Mengutip Infodatin tentang Kesehatan Gigi Nasional yang dikeluarkan September 2019, pemerintah telah menetapkan Rencana Aksi Nasional Pelayanan Kesehatan Gigi dan Mulut menuju Indonesia Bebas Karies 2030 yang merupakan rekomendasi WHO.

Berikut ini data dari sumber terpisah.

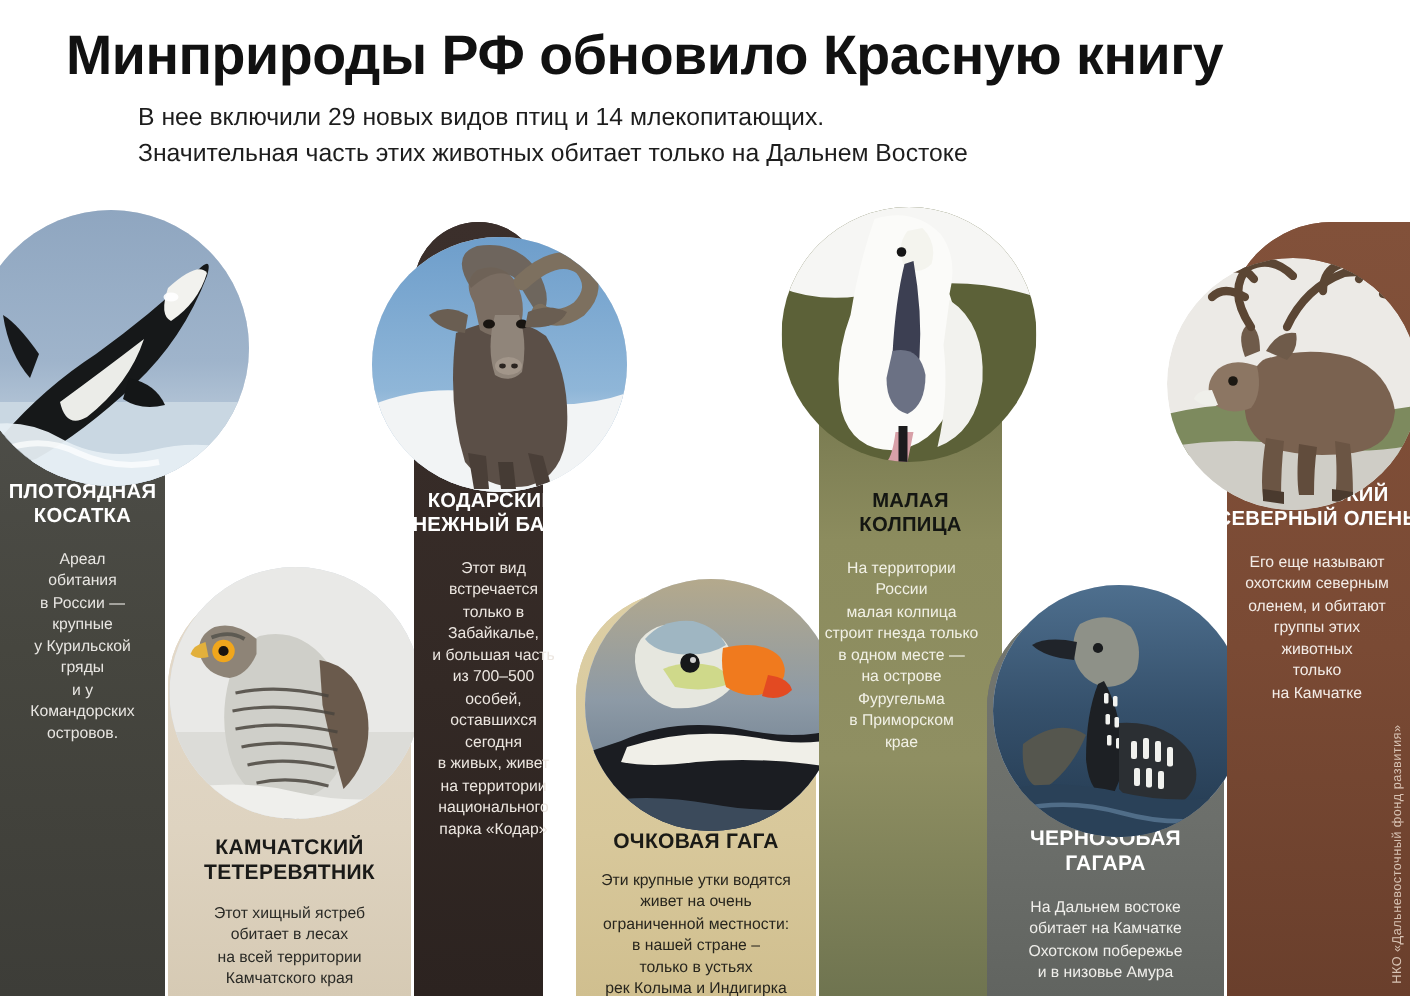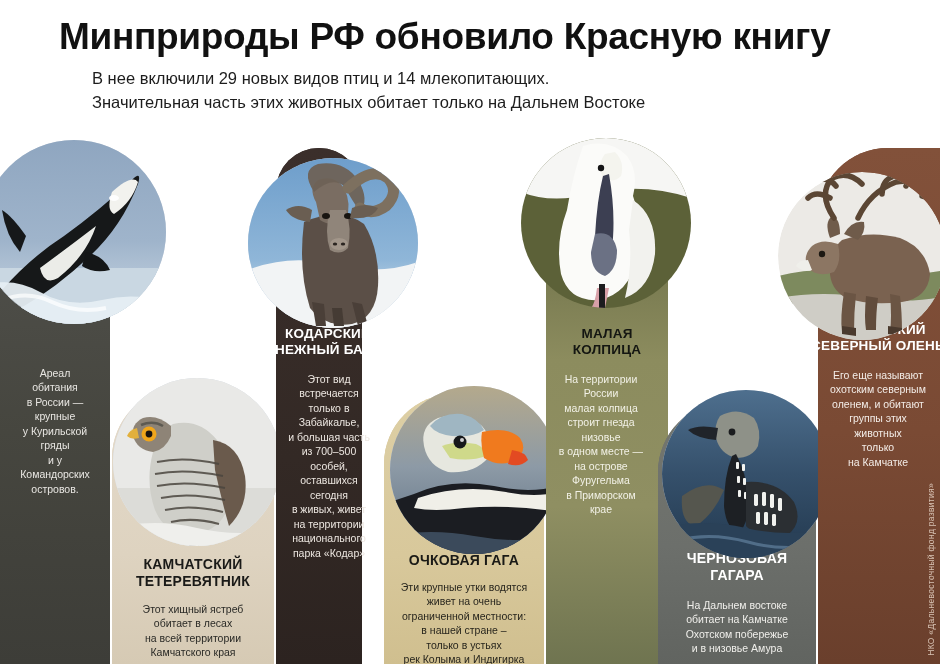--- a/index.html
+++ b/index.html
@@ -24,7 +24,6 @@
     font-size: 37px; font-weight: bold; color: #111111;
     letter-spacing: -0.3px; line-height: 1.12;
     white-space: nowrap;
-    margin-left: 15px;
   }
   .sub {
     position: absolute; left: 44px; width: 880px;

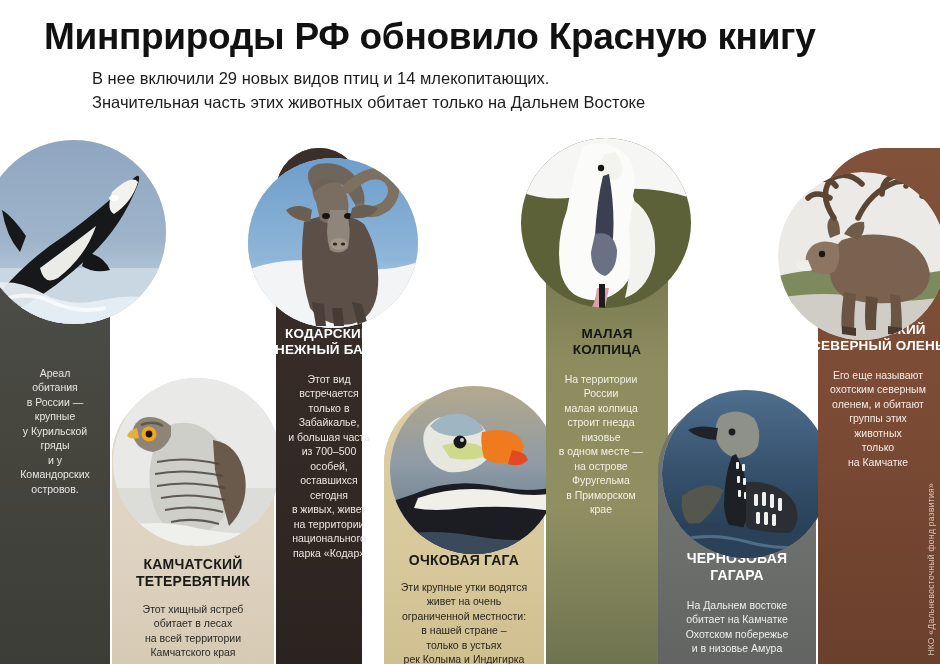--- a/index.html
+++ b/index.html
@@ -93,6 +93,10 @@
 
   <div class="card" id="card-orca" style="left:0px; top:148px; width:110px; height:516px; background:#4b4b47;">
     <div class="card-inner" style="background:linear-gradient(180deg,#53534f 0%,#46463f 55%,#3d3d38 100%);"></div>
+    <div class="card-title" style="top:172px; font-size:13.5px; color:#ffffff;">
+      <div>ПЛОТОЯДНАЯ</div>
+      <div>КОСАТКА</div>
+    </div>
     <div class="card-body" style="top:218px; font-size:10.5px; color:#e8e6e2;">
       <div>Ареал обитания</div>
       <div>в России — крупные</div>

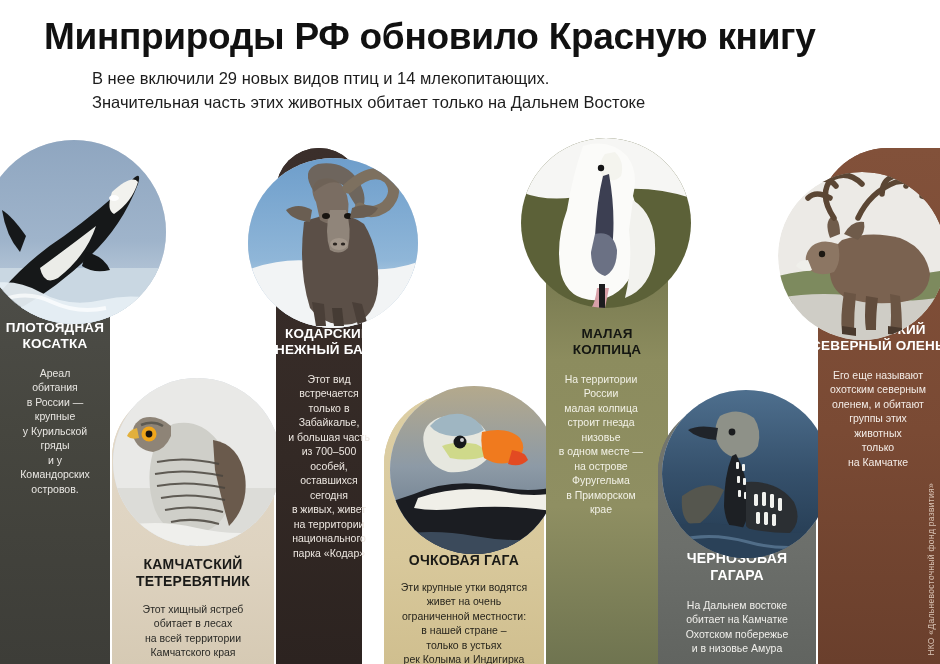--- a/index.html
+++ b/index.html
@@ -261,7 +261,7 @@
     <div class="card-body" style="top:232px; font-size:10.5px; color:#f2f1e6; width:146px; left:-18px;">
       <div>На территории России</div>
       <div>малая колпица</div>
-      <div>строит гнезда низовье</div>
+      <div>строит гнезда только</div>
       <div>в одном месте —</div>
       <div>на острове</div>
       <div>Фуругельма</div>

Menurut data Riskesdas 2018, prevalensi karies di Indonesia sebesar 88,8 % dengan prevalensi karies akar sebesar 56.6%. Prevalensi karies cenderung tinggi ( > 70%) pada semua kelompok umur. Prevalensi karies tertinggi pada kelompok umur 55-64 tahun (96,8 %),
Indeks DMF-T (Decay Missing Fill-Teeth) dapat menggambarkan tingkat keparahan kerusakan gigi permanen di mana D (Decay) adalah jumlah gigi permanen yang mengalami karies dan belum diobati, M (Missing) adalah jumlah gigi permanen yang dicabut karena karies atau masih berupa sisa akar, dan F (Filling) adalah jumlah gigi permanen yang telah dilakukan penumpatan atau ditambal karena karies. Target Indonesia Bebas Karies 2030 adalah indeks DMF-T anak kelompok 12 tahun -mencapai 1. Pada tahun 2018, rata-rata Indeks DMF-T di Indonesia adalah 7,1, sedangkan untuk kelompok umur 12 tahun adalah 1,9. Angka ini belum memenuhi Rencana Aksi Nasional Pelayanan Kesehatan Gigi dan Mulut pada tahun 2020 yaitu Indeks DMF-T 4,1 pada semua umur dan Indeks DMF-T 1,26 pada kelompok umur 12 tahun.
Peraturan Menteri Kesehatan dan Rencana Aksi Nasional Pelayanan Kesehatan Gigi dan Mulut Menuju Indonesia Bebas Karies 2030 telah diterbitkan dan harus ditindak lanjut oleh Dinas Kesehatan Provinsi, Kabupaten/Kota dalam bentuk kebijakan daerah yang kemudian akan digunakan oleh Fasilitas Kesehatan (Puskesmas) membuat Rencana Kegiatan Pelayanan Kesehatan Gigi dan Mulut pada Posyandu Balita, Posbindu, Posyandu Lansia (selama ini kegiatan Pelayanan Kesehatan Gigi dan Mulut pada UKM hanya pada Usaha Kesehatan Sekolah). Dengan demikian target Indonesia Bebas Karies 2030 dapat dicapai.